**Study material**
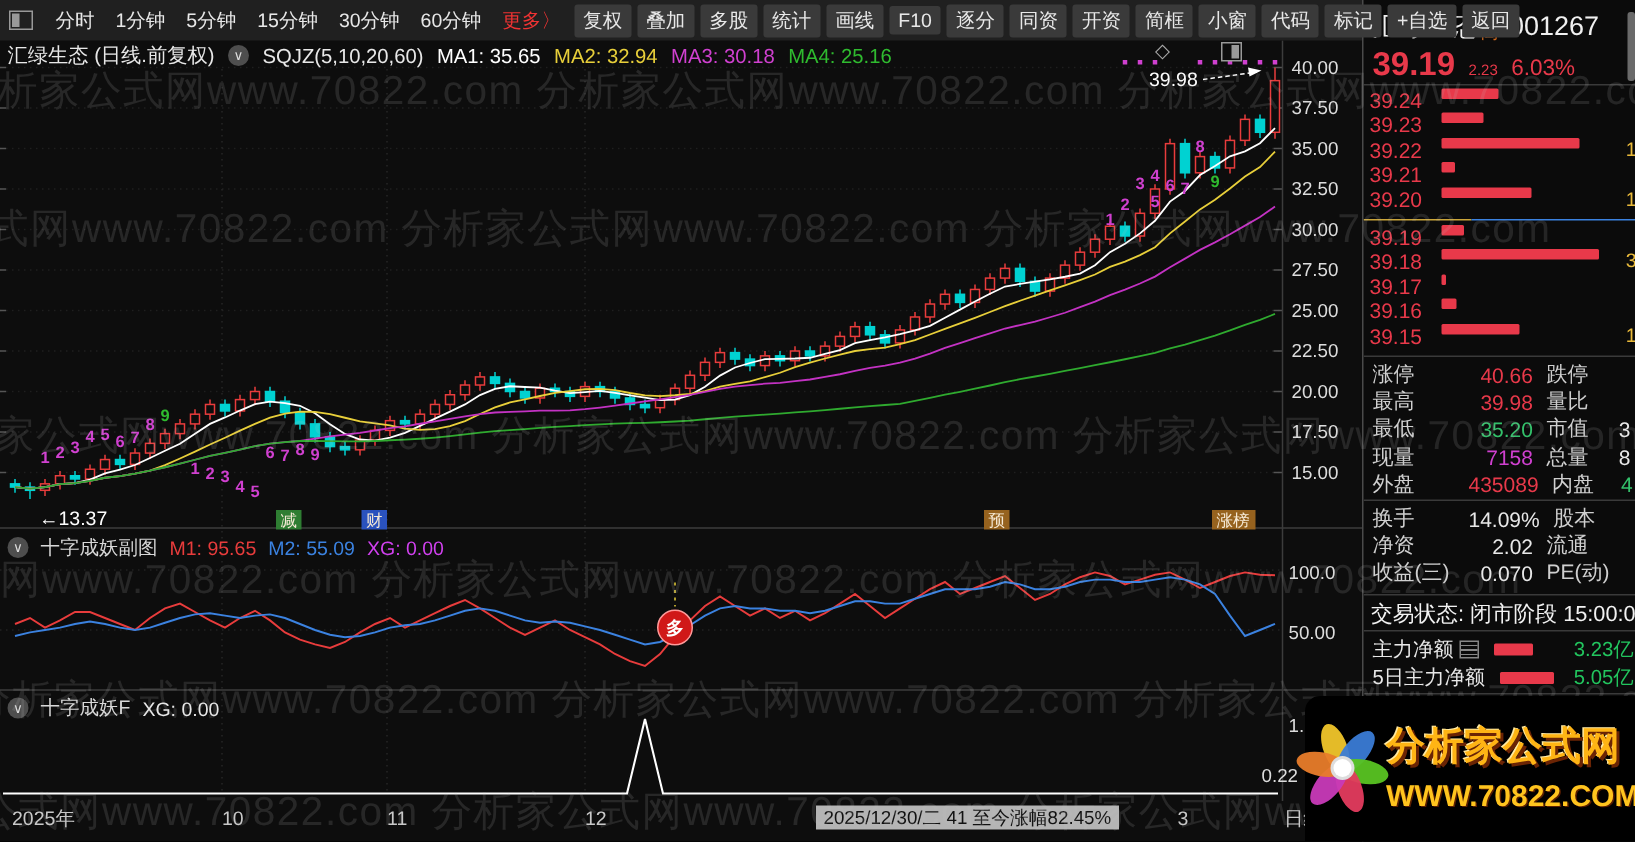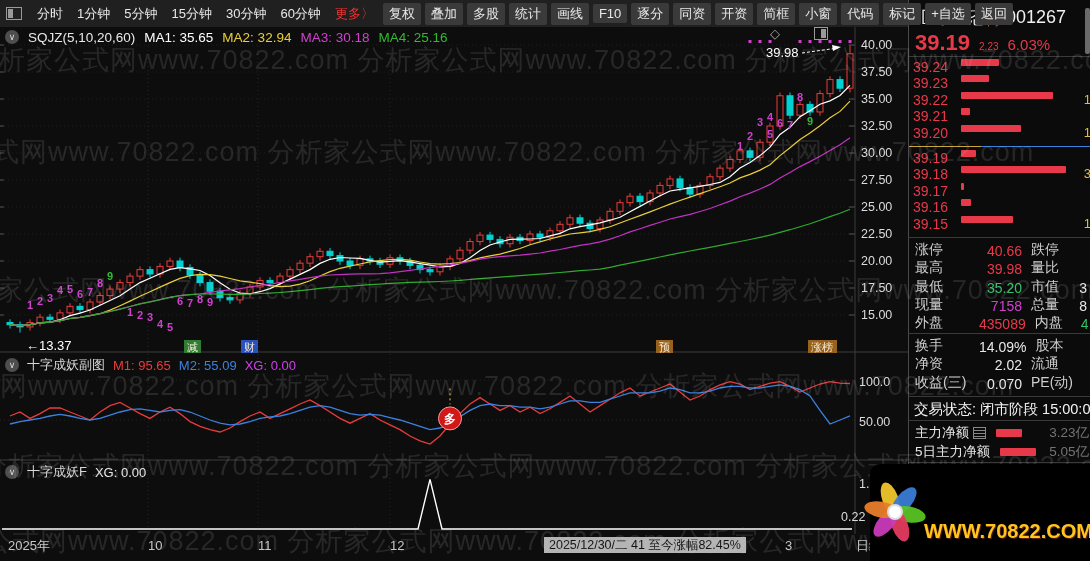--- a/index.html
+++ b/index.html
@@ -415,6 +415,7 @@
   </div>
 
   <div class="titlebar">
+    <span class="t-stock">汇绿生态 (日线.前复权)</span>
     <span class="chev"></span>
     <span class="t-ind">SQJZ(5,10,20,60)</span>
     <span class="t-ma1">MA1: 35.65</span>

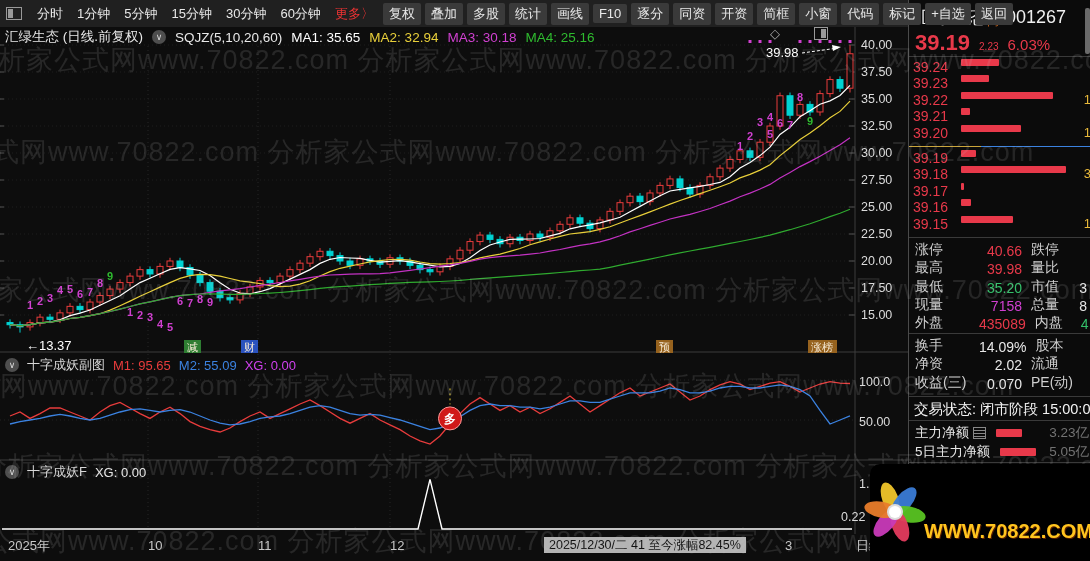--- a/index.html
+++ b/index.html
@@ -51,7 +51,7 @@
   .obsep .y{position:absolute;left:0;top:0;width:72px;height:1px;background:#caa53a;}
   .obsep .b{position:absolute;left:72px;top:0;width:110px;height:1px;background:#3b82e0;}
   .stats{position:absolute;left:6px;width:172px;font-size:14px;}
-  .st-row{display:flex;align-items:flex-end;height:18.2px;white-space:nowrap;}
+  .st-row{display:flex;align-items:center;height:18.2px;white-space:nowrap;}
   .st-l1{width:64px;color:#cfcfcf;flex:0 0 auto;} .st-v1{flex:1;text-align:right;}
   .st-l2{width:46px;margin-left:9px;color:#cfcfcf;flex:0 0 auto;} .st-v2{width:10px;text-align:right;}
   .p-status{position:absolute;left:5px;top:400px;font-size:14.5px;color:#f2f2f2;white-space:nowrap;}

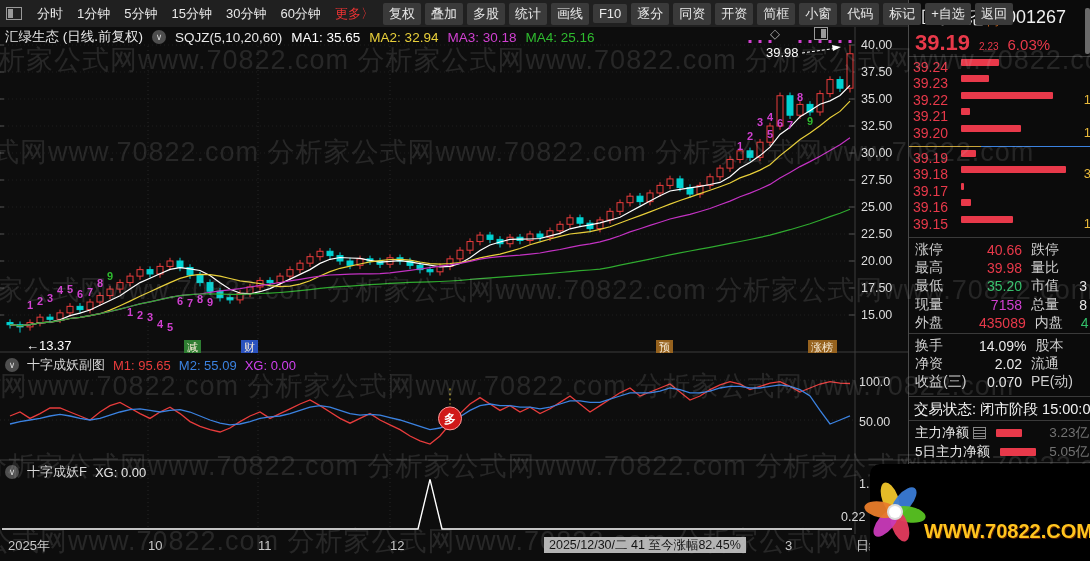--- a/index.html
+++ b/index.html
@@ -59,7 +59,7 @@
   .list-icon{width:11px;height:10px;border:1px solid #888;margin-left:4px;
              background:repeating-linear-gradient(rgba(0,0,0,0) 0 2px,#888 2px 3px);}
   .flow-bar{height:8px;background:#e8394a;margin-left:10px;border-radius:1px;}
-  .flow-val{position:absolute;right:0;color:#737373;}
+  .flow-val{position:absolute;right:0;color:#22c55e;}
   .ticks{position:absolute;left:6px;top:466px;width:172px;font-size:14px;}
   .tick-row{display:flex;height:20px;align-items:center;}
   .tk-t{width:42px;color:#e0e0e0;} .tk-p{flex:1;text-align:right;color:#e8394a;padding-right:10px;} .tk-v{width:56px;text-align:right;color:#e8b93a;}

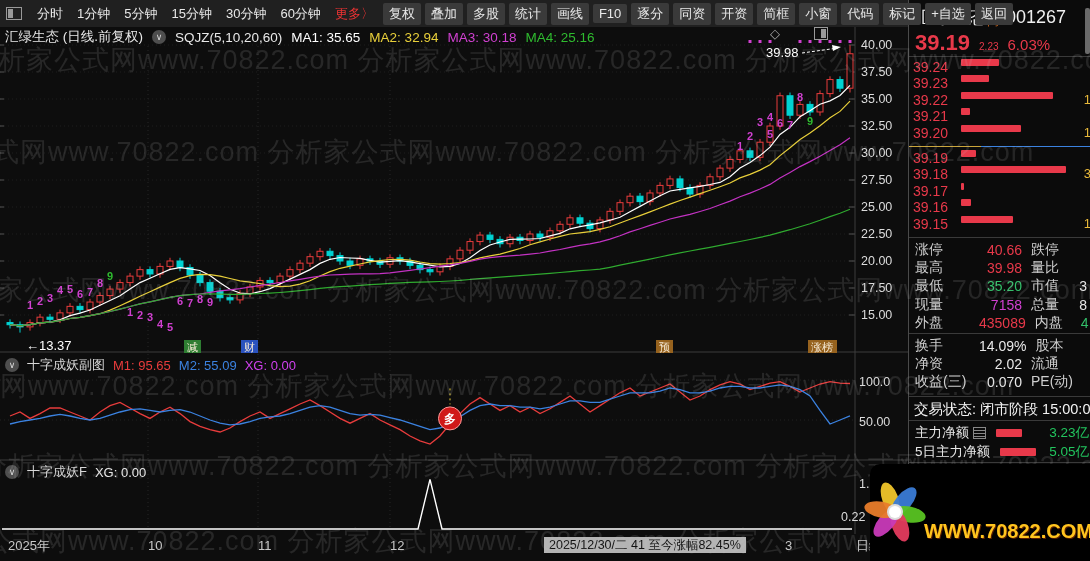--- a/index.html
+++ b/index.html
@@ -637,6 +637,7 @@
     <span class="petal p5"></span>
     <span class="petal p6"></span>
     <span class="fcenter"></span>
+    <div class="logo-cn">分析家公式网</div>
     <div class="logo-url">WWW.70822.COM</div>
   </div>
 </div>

**Work instruction**
What is wanted is a copy of every line in the listing that includes the word "space".

**Answer**
-  .st-row{display:flex;align-items:flex-end;height:18.2px;white-space:nowrap;}
+  .st-row{display:flex;align-items:center;height:18.2px;white-space:nowrap;}
   .p-status{position:absolute;left:5px;top:400px;font-size:14.5px;color:#f2f2f2;white-space:nowrap;}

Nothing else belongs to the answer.